* [EXTRACTED MATERIAL]

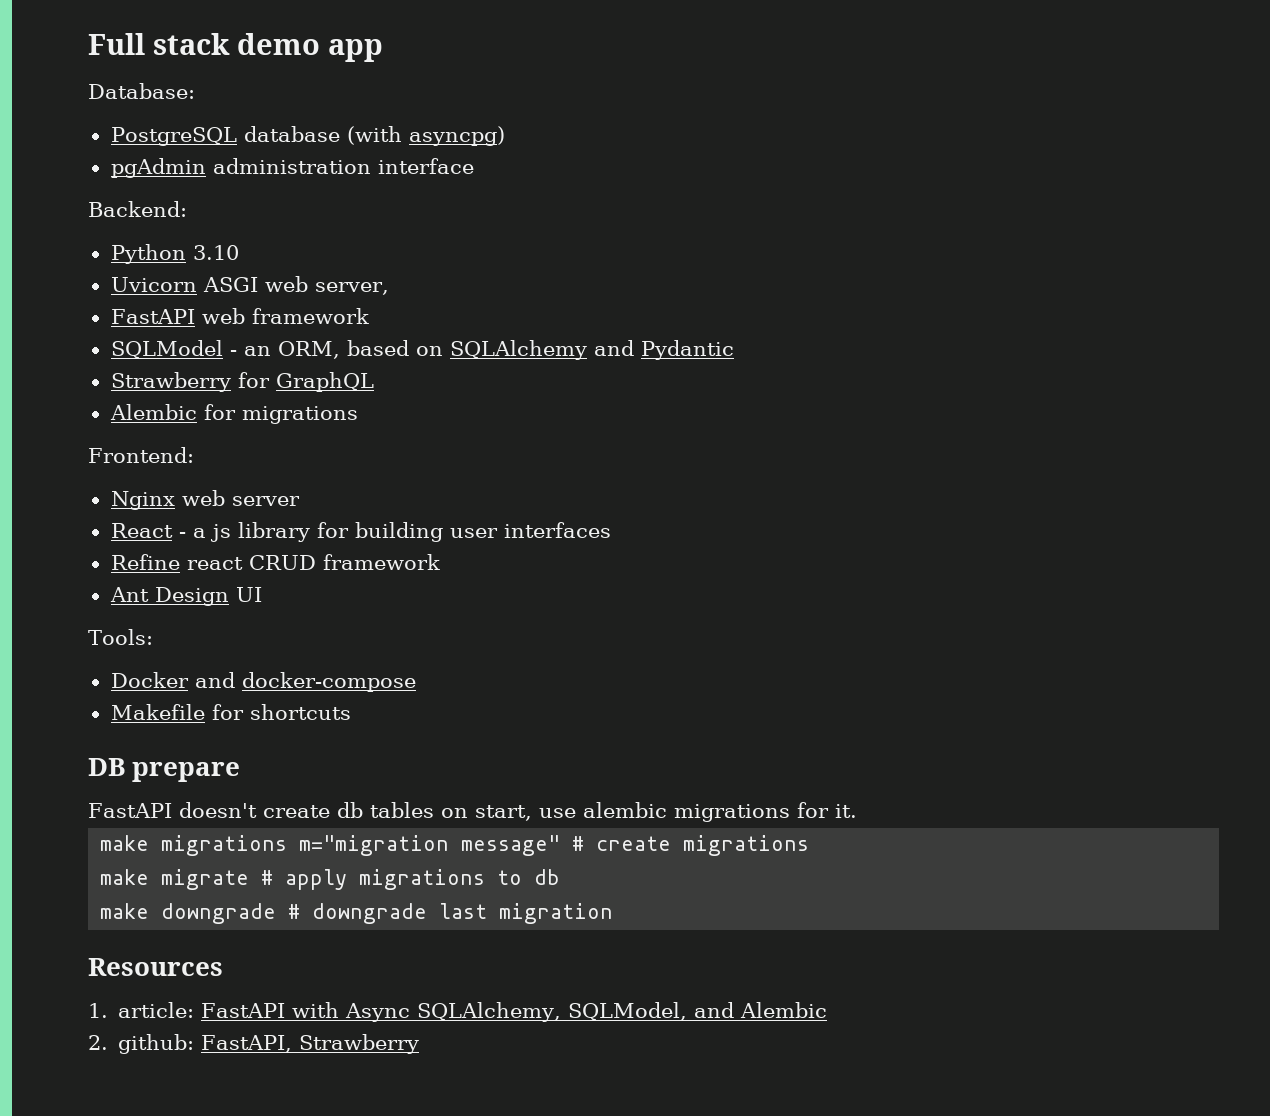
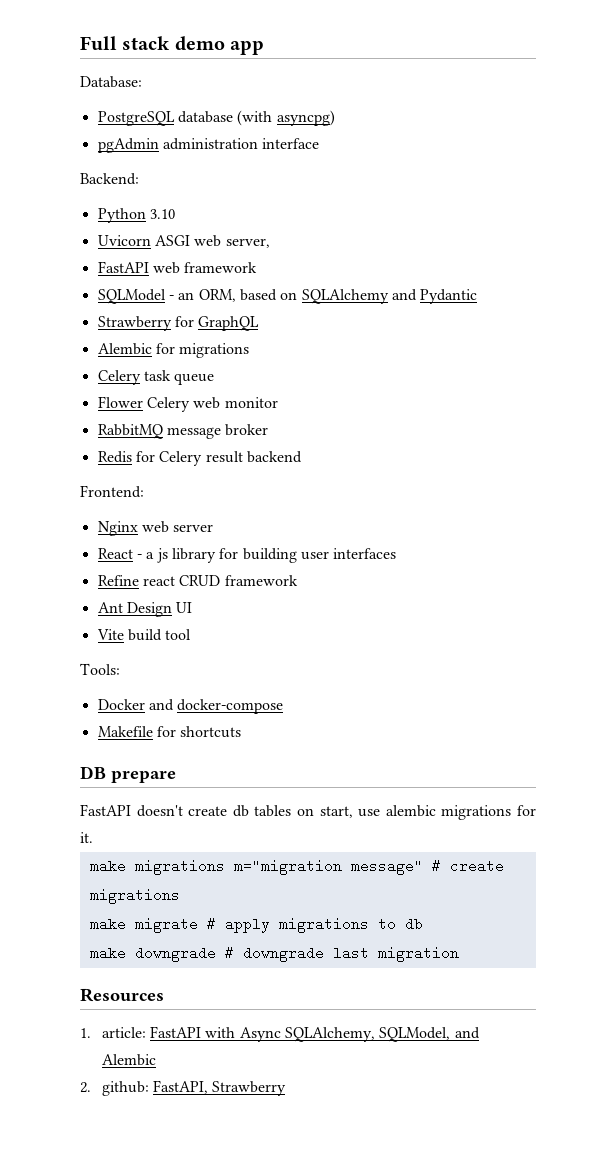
(358, 415) none -> [97,370,215,385] [97,396,278,412] [97,424,269,439] [97,451,302,466] // Celery task queue // Flower Celery web monitor // RabbitMQ message broker // Redis for Celery result backend
(262, 594) none -> [96,629,192,641] // Vite build tool

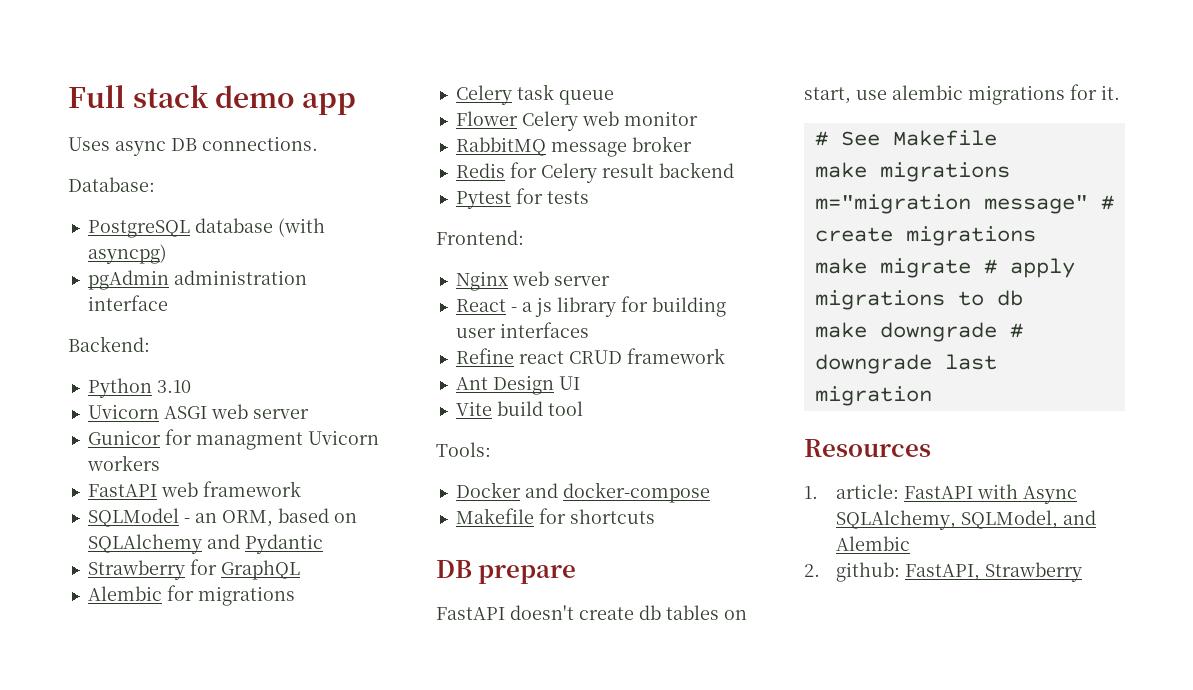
(265, 47) none -> [68,136,318,156] // Uses async DB connections.
[225,238,270,248] server, -> [252,409,309,419] [87,429,379,450] [86,455,160,471] server // Gunicor for managment Uvicorn workers
(302, 457) none -> [455,188,589,209] // Pytest for tests
(93, 837) none -> [814,130,997,146] // # See Makefile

* [TASK REQUIREMENTS]
Leave out the pictures and copy every record above exactly.

* [OUTPUT BELOW]
(358, 415) none -> [97,370,215,385] [97,396,278,412] [97,424,269,439] [97,451,302,466] // Celery task queue // Flower Celery web monitor // RabbitMQ message broker // Redis for Celery result backend
(262, 594) none -> [96,629,192,641] // Vite build tool

(265, 47) none -> [68,136,318,156] // Uses async DB connections.
[225,238,270,248] server, -> [252,409,309,419] [87,429,379,450] [86,455,160,471] server // Gunicor for managment Uvicorn workers
(302, 457) none -> [455,188,589,209] // Pytest for tests
(93, 837) none -> [814,130,997,146] // # See Makefile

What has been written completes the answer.